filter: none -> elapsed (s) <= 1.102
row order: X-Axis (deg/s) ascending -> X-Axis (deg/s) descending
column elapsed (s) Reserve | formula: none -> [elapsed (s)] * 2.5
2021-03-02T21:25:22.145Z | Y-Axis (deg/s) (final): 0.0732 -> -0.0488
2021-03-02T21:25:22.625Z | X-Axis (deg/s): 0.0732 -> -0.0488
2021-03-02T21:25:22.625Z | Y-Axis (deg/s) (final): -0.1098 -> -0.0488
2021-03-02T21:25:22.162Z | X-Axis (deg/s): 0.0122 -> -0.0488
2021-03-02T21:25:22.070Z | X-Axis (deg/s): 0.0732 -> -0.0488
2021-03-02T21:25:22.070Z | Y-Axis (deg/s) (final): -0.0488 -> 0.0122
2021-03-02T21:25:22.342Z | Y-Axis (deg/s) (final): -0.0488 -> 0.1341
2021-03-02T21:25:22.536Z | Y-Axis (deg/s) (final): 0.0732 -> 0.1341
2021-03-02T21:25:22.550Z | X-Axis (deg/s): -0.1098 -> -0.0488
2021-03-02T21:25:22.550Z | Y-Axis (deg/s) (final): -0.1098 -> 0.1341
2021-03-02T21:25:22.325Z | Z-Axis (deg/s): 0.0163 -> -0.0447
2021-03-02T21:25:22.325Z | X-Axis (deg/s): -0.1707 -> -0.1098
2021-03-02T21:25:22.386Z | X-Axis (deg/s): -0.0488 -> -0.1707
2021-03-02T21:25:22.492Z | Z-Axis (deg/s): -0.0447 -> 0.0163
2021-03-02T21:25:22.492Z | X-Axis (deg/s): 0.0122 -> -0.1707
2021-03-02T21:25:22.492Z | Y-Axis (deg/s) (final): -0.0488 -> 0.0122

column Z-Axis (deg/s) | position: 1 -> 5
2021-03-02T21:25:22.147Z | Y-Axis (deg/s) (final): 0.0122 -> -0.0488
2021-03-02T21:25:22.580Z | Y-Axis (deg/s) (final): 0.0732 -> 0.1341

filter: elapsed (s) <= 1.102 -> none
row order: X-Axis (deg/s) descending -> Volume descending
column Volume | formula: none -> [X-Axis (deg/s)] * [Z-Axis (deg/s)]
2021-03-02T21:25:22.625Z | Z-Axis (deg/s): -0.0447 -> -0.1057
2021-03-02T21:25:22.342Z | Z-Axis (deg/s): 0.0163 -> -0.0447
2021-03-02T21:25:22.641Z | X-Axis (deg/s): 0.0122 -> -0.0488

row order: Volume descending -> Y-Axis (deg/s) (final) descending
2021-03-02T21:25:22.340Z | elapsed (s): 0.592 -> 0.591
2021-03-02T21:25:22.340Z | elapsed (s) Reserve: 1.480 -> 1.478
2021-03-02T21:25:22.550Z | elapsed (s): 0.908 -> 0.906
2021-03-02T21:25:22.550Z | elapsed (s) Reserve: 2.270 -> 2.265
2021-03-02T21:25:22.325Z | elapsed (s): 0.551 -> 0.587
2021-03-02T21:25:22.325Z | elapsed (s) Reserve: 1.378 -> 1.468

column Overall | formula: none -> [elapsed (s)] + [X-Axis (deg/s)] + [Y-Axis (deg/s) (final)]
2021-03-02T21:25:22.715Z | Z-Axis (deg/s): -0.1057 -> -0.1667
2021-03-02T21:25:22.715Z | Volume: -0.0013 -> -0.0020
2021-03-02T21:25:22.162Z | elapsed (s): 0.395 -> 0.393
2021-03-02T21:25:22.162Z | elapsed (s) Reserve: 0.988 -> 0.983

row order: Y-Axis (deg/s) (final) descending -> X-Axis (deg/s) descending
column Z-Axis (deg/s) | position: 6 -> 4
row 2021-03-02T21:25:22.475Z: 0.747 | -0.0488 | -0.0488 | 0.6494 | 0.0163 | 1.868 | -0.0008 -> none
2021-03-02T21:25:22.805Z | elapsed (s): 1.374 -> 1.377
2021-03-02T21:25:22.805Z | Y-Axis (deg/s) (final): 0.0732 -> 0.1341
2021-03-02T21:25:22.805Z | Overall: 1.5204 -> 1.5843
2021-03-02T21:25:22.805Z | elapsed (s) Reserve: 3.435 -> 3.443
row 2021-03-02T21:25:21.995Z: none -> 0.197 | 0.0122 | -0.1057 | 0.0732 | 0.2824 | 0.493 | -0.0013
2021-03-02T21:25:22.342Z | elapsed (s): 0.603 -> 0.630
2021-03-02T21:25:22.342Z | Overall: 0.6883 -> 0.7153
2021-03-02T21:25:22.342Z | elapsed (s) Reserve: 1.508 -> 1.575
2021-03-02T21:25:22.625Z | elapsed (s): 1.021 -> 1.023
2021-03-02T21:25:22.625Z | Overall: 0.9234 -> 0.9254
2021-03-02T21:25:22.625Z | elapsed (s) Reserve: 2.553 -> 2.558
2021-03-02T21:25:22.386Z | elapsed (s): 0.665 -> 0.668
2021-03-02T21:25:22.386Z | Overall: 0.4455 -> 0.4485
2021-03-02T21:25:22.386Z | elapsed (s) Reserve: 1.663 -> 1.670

################

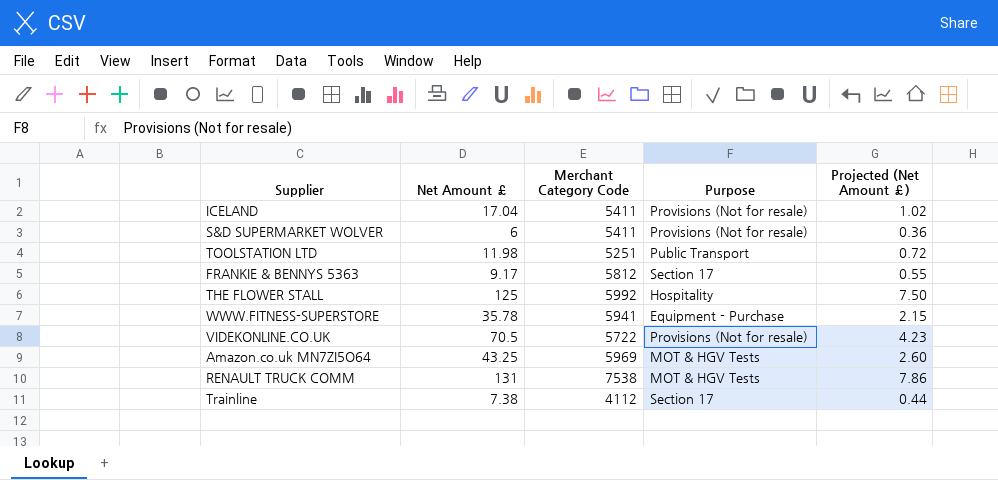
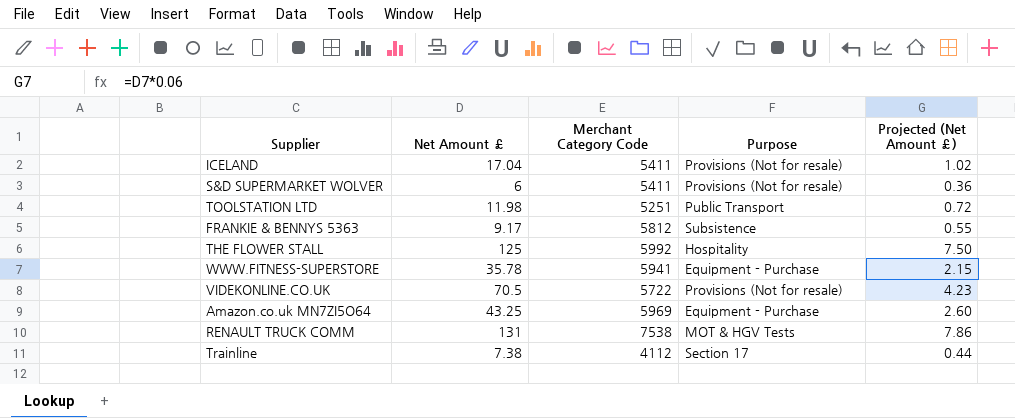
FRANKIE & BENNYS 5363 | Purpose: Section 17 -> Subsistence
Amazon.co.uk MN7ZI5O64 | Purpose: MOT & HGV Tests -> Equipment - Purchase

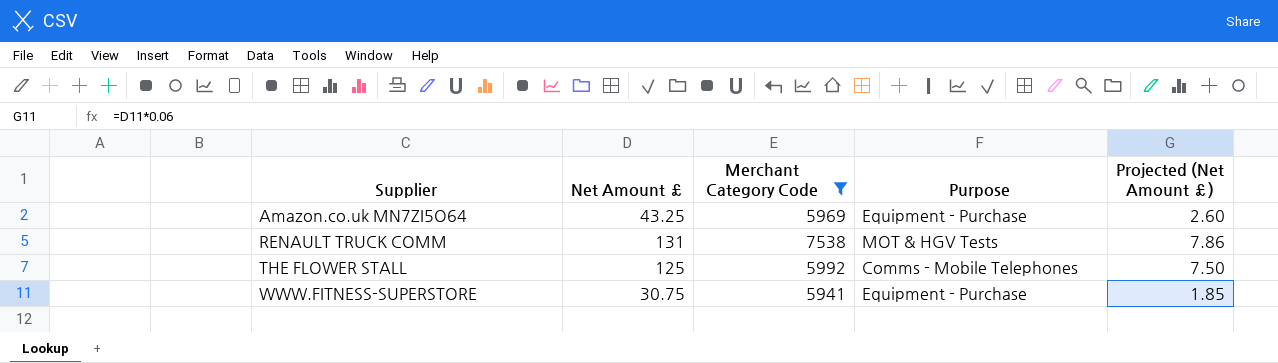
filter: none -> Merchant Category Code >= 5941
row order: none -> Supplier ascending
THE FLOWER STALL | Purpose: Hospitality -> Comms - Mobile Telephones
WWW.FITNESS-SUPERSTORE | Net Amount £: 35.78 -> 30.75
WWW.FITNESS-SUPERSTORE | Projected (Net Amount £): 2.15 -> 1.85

################

* **About this task**:
Using the listing, filter for "position" and return the matching lines.

* **Task response**:
column Z-Axis (deg/s) | position: 1 -> 5
column Z-Axis (deg/s) | position: 6 -> 4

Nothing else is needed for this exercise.